**Data excerpts:**
*-*-*
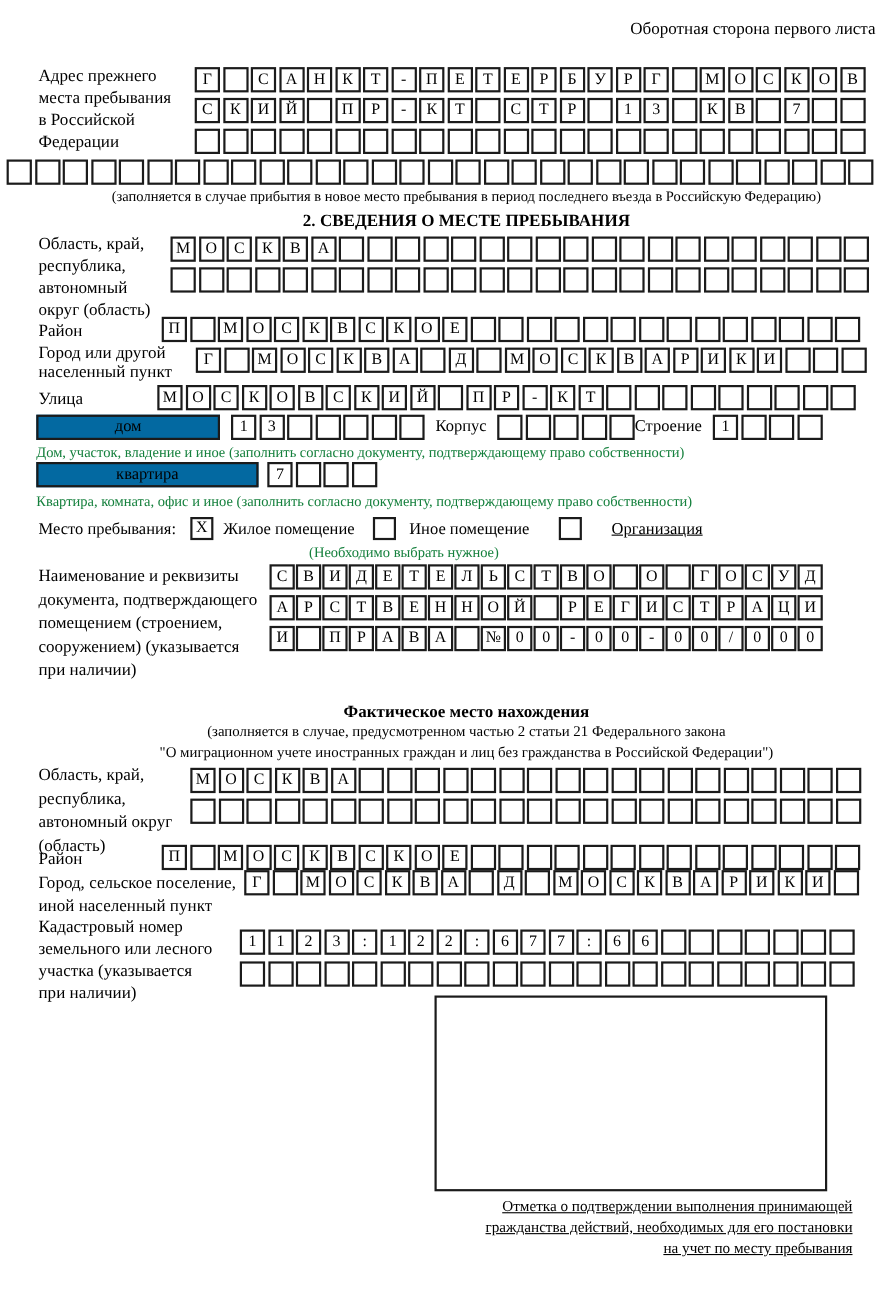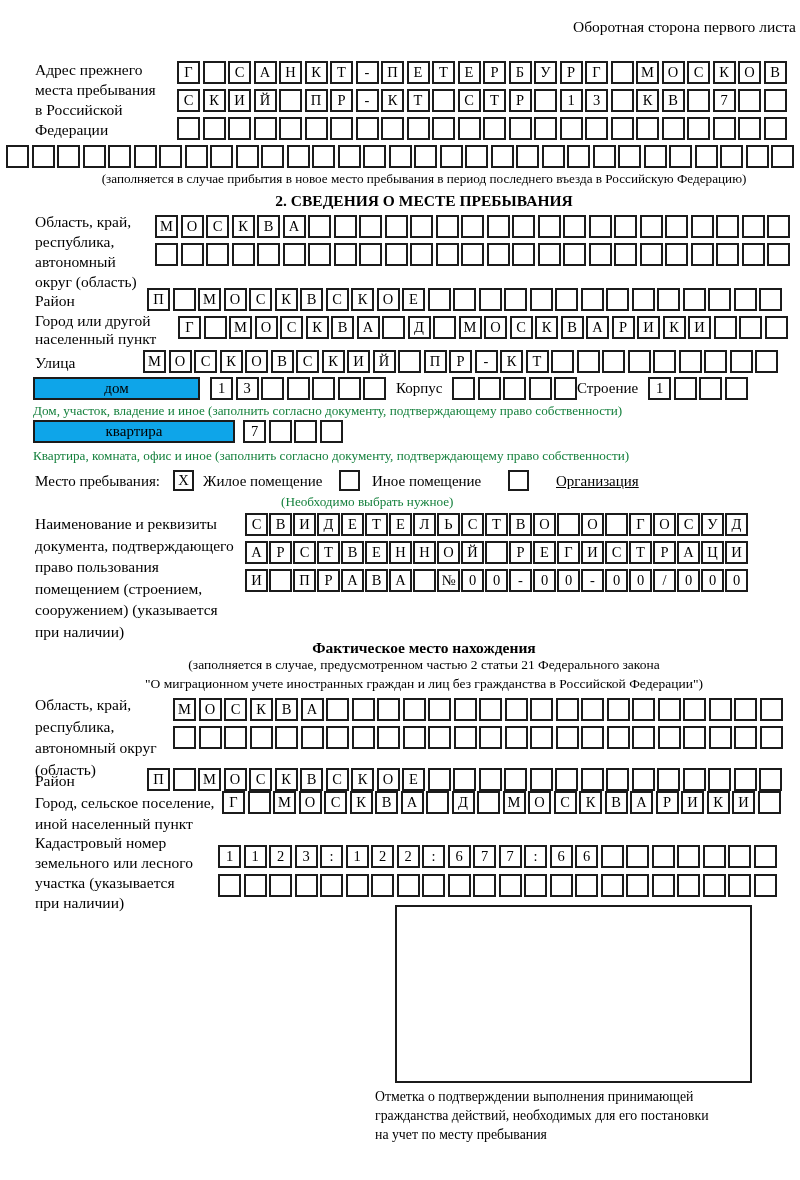--- a/index.html
+++ b/index.html
@@ -23,7 +23,7 @@
   }
   .tight-cells .cell { margin-right:1px; }
   .widebox {
-    border:2px solid #1b1b1b; height:19px; background:#0ea5e9;
+    border:2px solid #1b1b1b; height:19px; background:#0369a1;
     display:flex; align-items:center; justify-content:center;
     font-size:15px;
   }

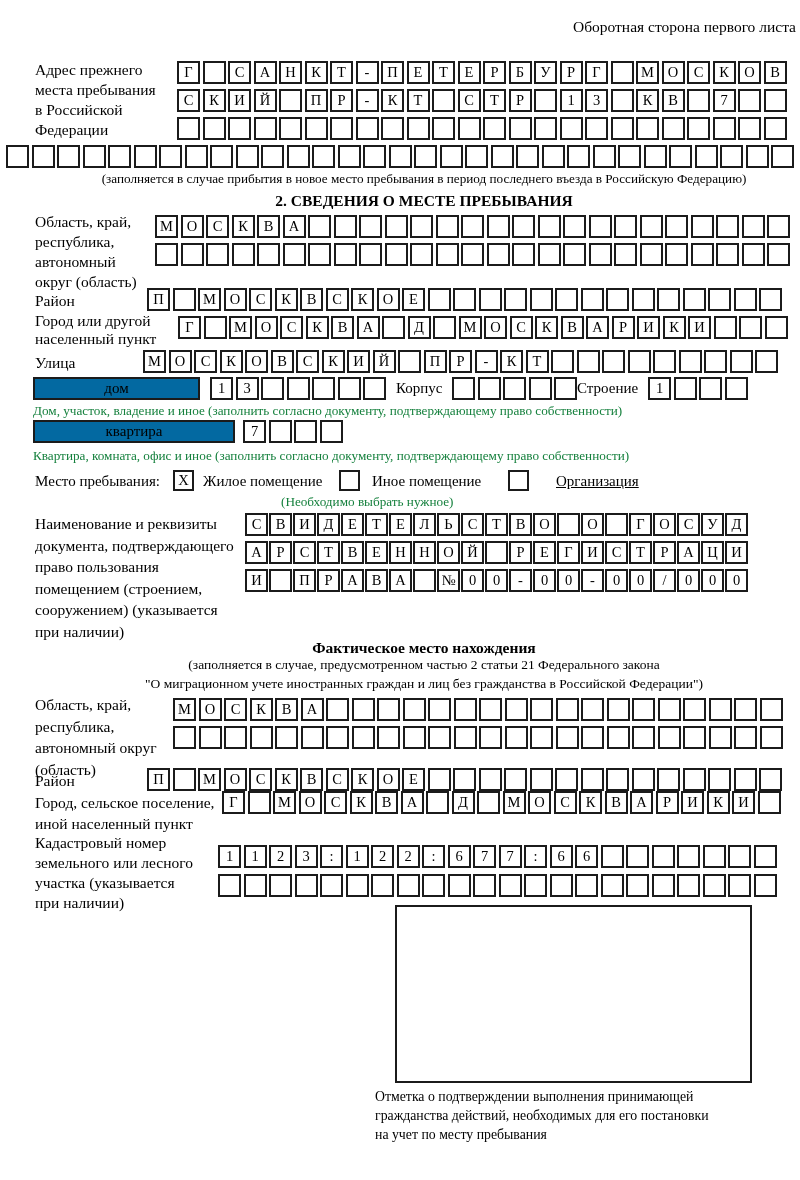--- a/index.html
+++ b/index.html
@@ -374,7 +374,6 @@
   <div class="abs lbl lbl-wide" style="left:35px; top:513px;">
       <div>Наименование и реквизиты</div>
       <div>документа, подтверждающего</div>
-      <div>право пользования</div>
       <div>помещением (строением,</div>
       <div>сооружением) (указывается</div>
       <div>при наличии)</div>

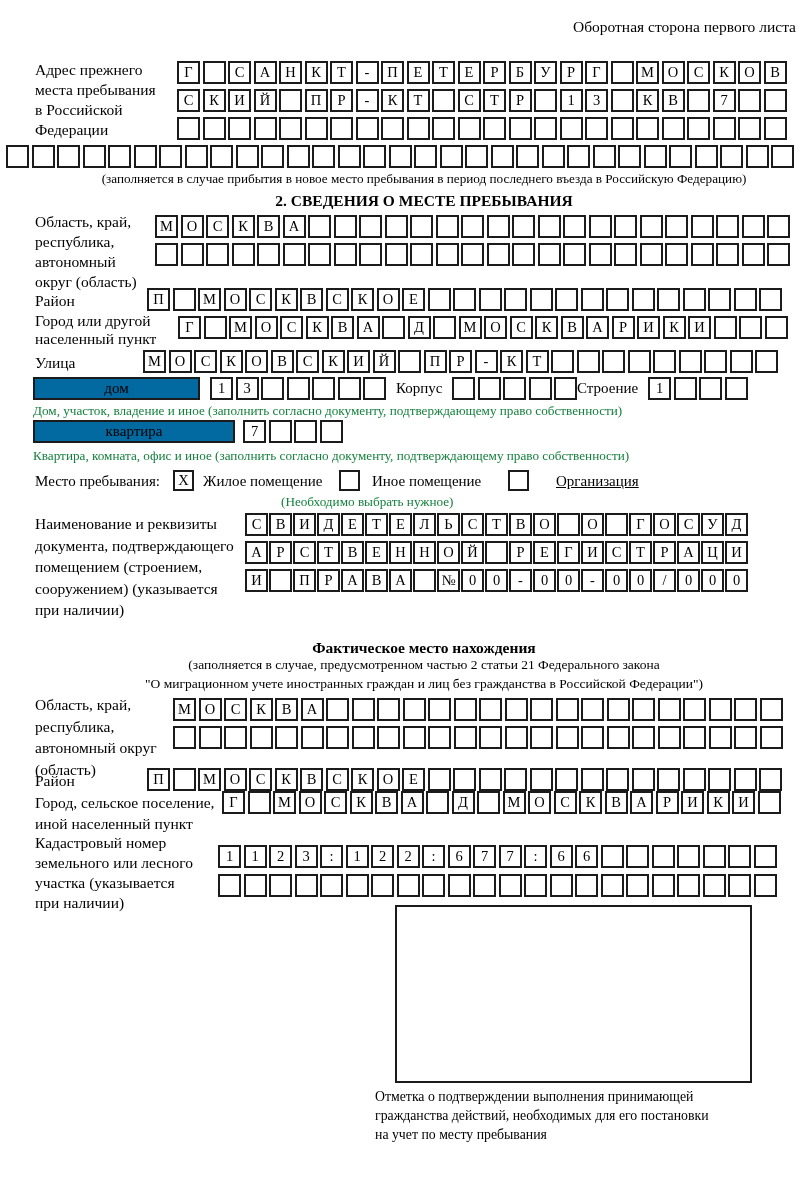--- a/index.html
+++ b/index.html
@@ -35,7 +35,7 @@
   .hint { font-size:13.2px; color:#15803d; }
   .note-c { width:100%; text-align:center; font-size:13.2px; }
   .title-c { width:100%; text-align:center; font-size:15.5px; font-weight:bold; }
-  .cap { font-size:13.8px; line-height:19px; text-align:left; }
+  .cap { font-size:13.8px; line-height:19px; text-align:right;text-decoration:underline; }
   .inline-lbl { font-size:15px; line-height:23px; }
 </style>
 </head>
*-*-*
**Your goal:**
The answer must be the part of the records that opens with the line containing "-23,7 +23,7 @@" and closes with the line containing "<div>Наименование и реквизиты</div>", reproduced exactly, with no pictures.

**Expected output:**
@@ -23,7 +23,7 @@
   }
   .tight-cells .cell { margin-right:1px; }
   .widebox {
-    border:2px solid #1b1b1b; height:19px; background:#0ea5e9;
+    border:2px solid #1b1b1b; height:19px; background:#0369a1;
     display:flex; align-items:center; justify-content:center;
     font-size:15px;
   }

--- a/index.html
+++ b/index.html
@@ -374,7 +374,6 @@
   <div class="abs lbl lbl-wide" style="left:35px; top:513px;">
       <div>Наименование и реквизиты</div>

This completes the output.